# What you are asked to do
What lines below include the word "from"? Copy each one.

# Change detection outputs
>>>>>

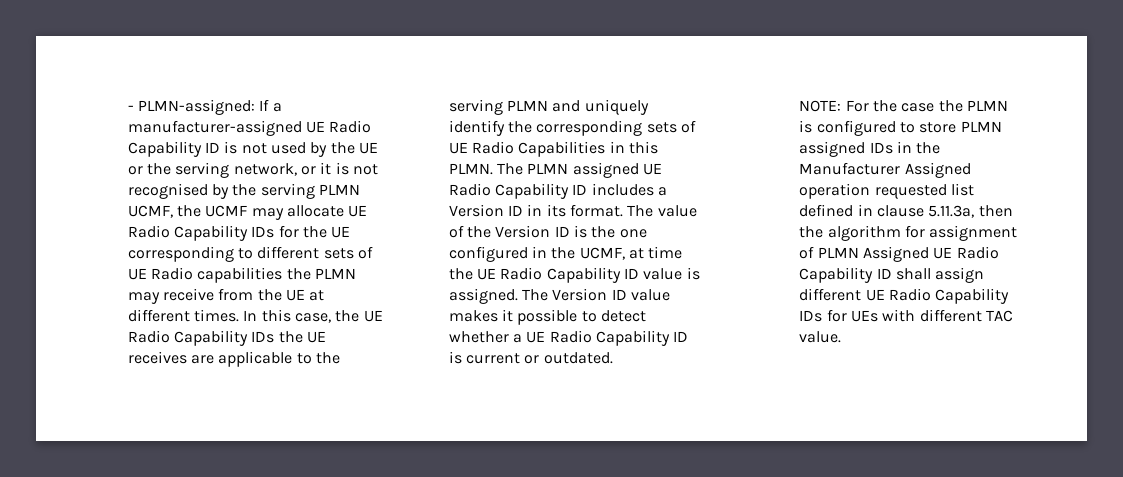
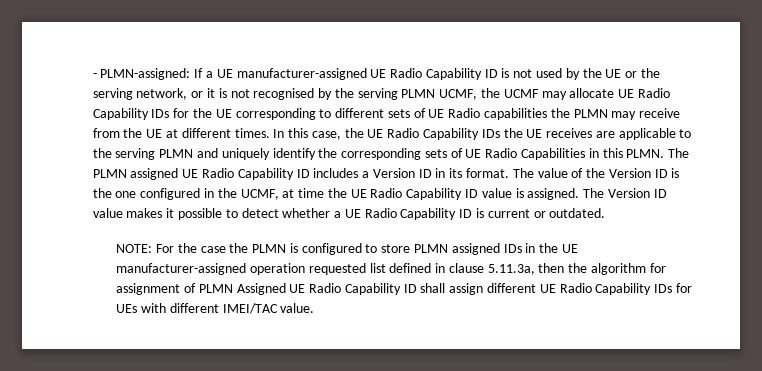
- - PLMN-assigned: If a manufacturer-assigned UE Radio Capability ID is not used by the UE or the serving network, or it is not recognised by the serving PLMN UCMF, the UCMF may allocate UE Radio Capability IDs for the UE corresponding to different sets of UE Radio capabilities the PLMN may receive from the UE at different times.
+ - PLMN-assigned: If a UE manufacturer-assigned UE Radio Capability ID is not used by the UE or the serving network, or it is not recognised by the serving PLMN UCMF, the UCMF may allocate UE Radio Capability IDs for the UE corresponding to different sets of UE Radio capabilities the PLMN may receive from the UE at different times.
- NOTE: For the case the PLMN is configured to store PLMN assigned IDs in the Manufacturer Assigned operation requested list defined in clause 5.11.3a, then the algorithm for assignment of PLMN Assigned UE Radio Capability ID shall assign different UE Radio Capability IDs for UEs with different TAC value.
+ NOTE: For the case the PLMN is configured to store PLMN assigned IDs in the UE manufacturer-assigned operation requested list defined in clause 5.11.3a, then the algorithm for assignment of PLMN Assigned UE Radio Capability ID shall assign different UE Radio Capability IDs for UEs with different IMEI/TAC value.

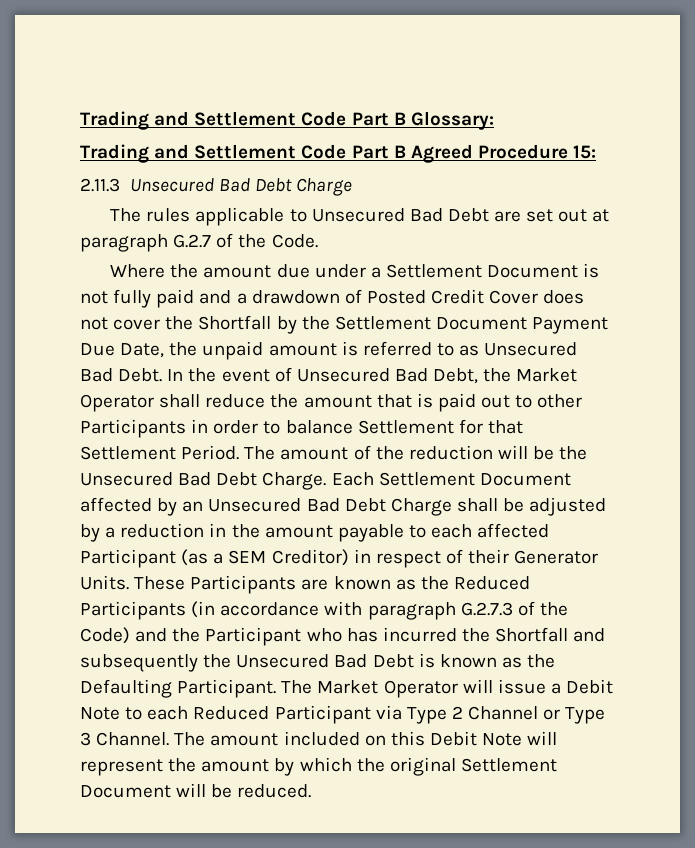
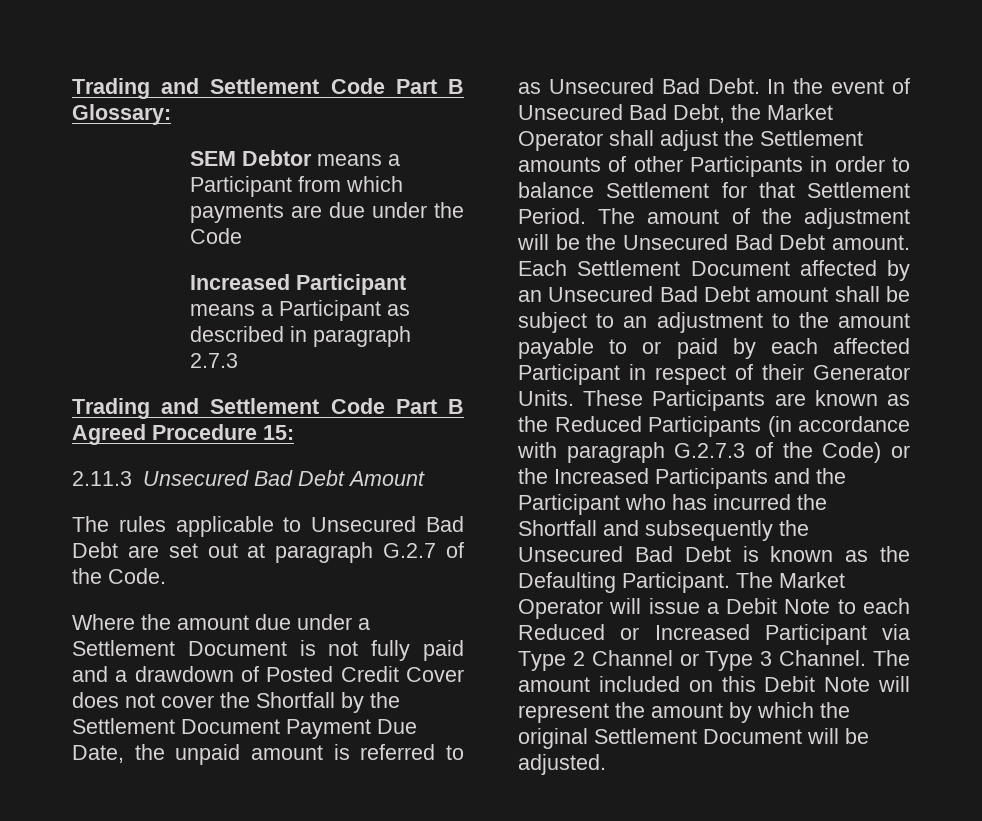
+ SEM Debtor means a Participant from which payments are due under the Code
+ Increased Participant means a Participant as described in paragraph 2.7.3
- 2.11.3 Unsecured Bad Debt Charge
+ 2.11.3 Unsecured Bad Debt Amount
- In the event of Unsecured Bad Debt, the Market Operator shall reduce the amount that is paid out to other Participants in order to balance Settlement for that Settlement Period.
+ In the event of Unsecured Bad Debt, the Market Operator shall adjust the Settlement amounts of other Participants in order to balance Settlement for that Settlement Period.
- The amount of the reduction will be the Unsecured Bad Debt Charge.
+ The amount of the adjustment will be the Unsecured Bad Debt amount.
- Each Settlement Document affected by an Unsecured Bad Debt Charge shall be adjusted by a reduction in the amount payable to each affected Participant (as a SEM Creditor) in respect of their Generator Units.
+ Each Settlement Document affected by an Unsecured Bad Debt amount shall be subject to an adjustment to the amount payable to or paid by each affected Participant in respect of their Generator Units.
- These Participants are known as the Reduced Participants (in accordance with paragraph G.2.7.3 of the Code) and the Participant who has incurred the Shortfall and subsequently the Unsecured Bad Debt is known as the Defaulting Participant.
+ These Participants are known as the Reduced Participants (in accordance with paragraph G.2.7.3 of the Code) or the Increased Participants and the Participant who has incurred the Shortfall and subsequently the Unsecured Bad Debt is known as the Defaulting Participant.
- The Market Operator will issue a Debit Note to each Reduced Participant via Type 2 Channel or Type 3 Channel.
+ The Market Operator will issue a Debit Note to each Reduced or Increased Participant via Type 2 Channel or Type 3 Channel.
- The amount included on this Debit Note will represent the amount by which the original Settlement Document will be reduced.
+ The amount included on this Debit Note will represent the amount by which the original Settlement Document will be adjusted.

<<<<<

# Written response
- - PLMN-assigned: If a manufacturer-assigned UE Radio Capability ID is not used by the UE or the serving network, or it is not recognised by the serving PLMN UCMF, the UCMF may allocate UE Radio Capability IDs for the UE corresponding to different sets of UE Radio capabilities the PLMN may receive from the UE at different times.
+ - PLMN-assigned: If a UE manufacturer-assigned UE Radio Capability ID is not used by the UE or the serving network, or it is not recognised by the serving PLMN UCMF, the UCMF may allocate UE Radio Capability IDs for the UE corresponding to different sets of UE Radio capabilities the PLMN may receive from the UE at different times.
+ SEM Debtor means a Participant from which payments are due under the Code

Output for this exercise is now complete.